Durante os preparativos para o sepultamento, os funcionários da funerária encontraram um papel no bolso da roupa do homem. O bilhete continha um endereço, que despertou a suspeita dos profissionais. Eles decidiram acionar a PM, que se dirigiu ao local indicado.
A descoberta do corpo
No domingo (26), por volta das 11h, os policiais chegaram à residência no bairro Caminho Novo, em Palhoça. Lá, encontraram o corpo da adolescente de 14 anos, já sem vida e com sinais de violência. A polícia não divulgou detalhes sobre as lesões, mas confirmou que a morte teve características violentas.
A PM isolou a área e acionou a Polícia Civil, que assumiu a investigação. O corpo da menina foi removido para o Instituto Médico Legal de Florianópolis, onde passará por exames que devem esclarecer a causa da morte.
As vítimas
As identidades das vítimas não foram oficialmente divulgadas. Conforme a PM, a adolescente nasceu em Santa Catarina. Já a naturalidade do homem de 25 anos não foi informada. A polícia trabalha com a hipótese de que os dois mantinham um relacionamento amoroso, o que motivou a classificação preliminar do crime como feminicídio.
A investigação
A Polícia Civil investiga a morte da adolescente como feminicídio, um crime hediondo previsto na legislação brasileira. Segundo a PM, o homem de 25 anos era o principal suspeito do assassinato, mas sua morte precoce impede qualquer responsabilização penal. Ainda assim, a polícia busca entender as circunstâncias do crime, incluindo a dinâmica do relacionamento e os eventos que levaram à morte da menina.

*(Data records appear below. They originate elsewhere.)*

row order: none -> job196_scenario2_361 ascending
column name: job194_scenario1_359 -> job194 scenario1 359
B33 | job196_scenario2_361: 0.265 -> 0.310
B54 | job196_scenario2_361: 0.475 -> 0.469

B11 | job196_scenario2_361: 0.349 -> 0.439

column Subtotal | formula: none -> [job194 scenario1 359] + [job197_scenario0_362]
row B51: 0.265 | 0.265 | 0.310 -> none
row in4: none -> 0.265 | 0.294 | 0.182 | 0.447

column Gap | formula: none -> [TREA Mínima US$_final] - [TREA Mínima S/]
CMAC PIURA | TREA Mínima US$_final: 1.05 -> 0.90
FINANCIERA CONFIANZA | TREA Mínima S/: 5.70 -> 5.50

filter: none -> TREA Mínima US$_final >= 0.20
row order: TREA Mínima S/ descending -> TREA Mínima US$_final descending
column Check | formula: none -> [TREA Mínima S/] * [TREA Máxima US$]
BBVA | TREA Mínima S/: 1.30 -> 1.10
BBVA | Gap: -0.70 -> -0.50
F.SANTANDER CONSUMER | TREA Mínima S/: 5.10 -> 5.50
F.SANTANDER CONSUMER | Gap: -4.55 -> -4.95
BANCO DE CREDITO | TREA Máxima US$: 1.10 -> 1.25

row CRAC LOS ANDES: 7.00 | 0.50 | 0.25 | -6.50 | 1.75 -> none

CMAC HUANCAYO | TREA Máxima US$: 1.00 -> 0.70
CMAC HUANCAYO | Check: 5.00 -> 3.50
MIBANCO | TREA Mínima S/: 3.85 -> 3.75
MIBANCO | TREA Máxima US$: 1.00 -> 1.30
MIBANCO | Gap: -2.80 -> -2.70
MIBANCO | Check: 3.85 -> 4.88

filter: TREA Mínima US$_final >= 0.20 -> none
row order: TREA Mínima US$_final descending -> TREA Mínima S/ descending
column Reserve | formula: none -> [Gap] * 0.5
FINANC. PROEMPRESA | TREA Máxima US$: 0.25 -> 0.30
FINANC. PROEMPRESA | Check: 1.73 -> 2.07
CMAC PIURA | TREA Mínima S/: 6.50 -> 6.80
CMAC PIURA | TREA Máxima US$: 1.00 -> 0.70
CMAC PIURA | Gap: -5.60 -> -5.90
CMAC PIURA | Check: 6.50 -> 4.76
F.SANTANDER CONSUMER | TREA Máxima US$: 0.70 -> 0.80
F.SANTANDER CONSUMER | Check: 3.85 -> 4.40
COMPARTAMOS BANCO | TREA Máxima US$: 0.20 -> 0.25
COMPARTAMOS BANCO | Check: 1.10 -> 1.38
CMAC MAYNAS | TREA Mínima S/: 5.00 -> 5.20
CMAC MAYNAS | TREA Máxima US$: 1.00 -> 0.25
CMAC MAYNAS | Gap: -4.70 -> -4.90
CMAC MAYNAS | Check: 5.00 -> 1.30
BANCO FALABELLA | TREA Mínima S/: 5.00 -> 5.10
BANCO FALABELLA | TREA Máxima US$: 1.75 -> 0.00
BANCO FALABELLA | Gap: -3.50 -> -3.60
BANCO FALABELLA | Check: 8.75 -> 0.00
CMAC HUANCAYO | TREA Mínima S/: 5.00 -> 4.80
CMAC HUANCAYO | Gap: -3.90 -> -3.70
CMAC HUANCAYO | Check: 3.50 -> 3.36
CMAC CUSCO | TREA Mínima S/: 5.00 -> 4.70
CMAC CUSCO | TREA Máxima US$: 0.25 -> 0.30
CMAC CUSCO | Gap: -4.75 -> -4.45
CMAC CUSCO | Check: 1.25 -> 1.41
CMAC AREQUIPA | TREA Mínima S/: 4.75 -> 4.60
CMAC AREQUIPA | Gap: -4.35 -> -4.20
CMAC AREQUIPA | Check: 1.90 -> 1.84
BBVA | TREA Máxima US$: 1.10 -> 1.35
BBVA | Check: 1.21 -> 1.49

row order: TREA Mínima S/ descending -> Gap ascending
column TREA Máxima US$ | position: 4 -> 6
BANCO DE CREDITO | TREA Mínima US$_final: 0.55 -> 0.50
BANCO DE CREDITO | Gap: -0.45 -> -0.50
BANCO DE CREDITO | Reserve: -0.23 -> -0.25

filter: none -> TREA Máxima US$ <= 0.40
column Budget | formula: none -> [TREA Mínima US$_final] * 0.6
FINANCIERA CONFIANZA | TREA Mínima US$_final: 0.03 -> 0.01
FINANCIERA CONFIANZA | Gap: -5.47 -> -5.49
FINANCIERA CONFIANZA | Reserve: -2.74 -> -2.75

Em relação ao atropelamento, a PRF informou que está elaborando um laudo pericial de sinistro de trânsito para detalhar as causas do acidente. O documento será encaminhado à Polícia Civil de Palhoça, que poderá abrir uma investigação independente para apurar se a morte do homem foi acidental ou se há indícios de suicídio ou outras circunstâncias.
O atropelamento
De acordo com a PRF, o homem empurrava uma bicicleta pela margem da BR-101 quando foi atingido por um veículo. O motorista envolvido no acidente permaneceu no local e prestou socorro, mas o homem não resistiu aos ferimentos. A bicicleta ficou completamente destruída, conforme imagens divulgadas pela PRF. O laudo pericial deve esclarecer a dinâmica do impacto e eventuais responsabilidades.
A polícia não descarta a possibilidade de que o atropelamento tenha sido uma tentativa de fuga ou um ato desesperado após o crime contra a adolescente, mas essa linha de investigação ainda é preliminar.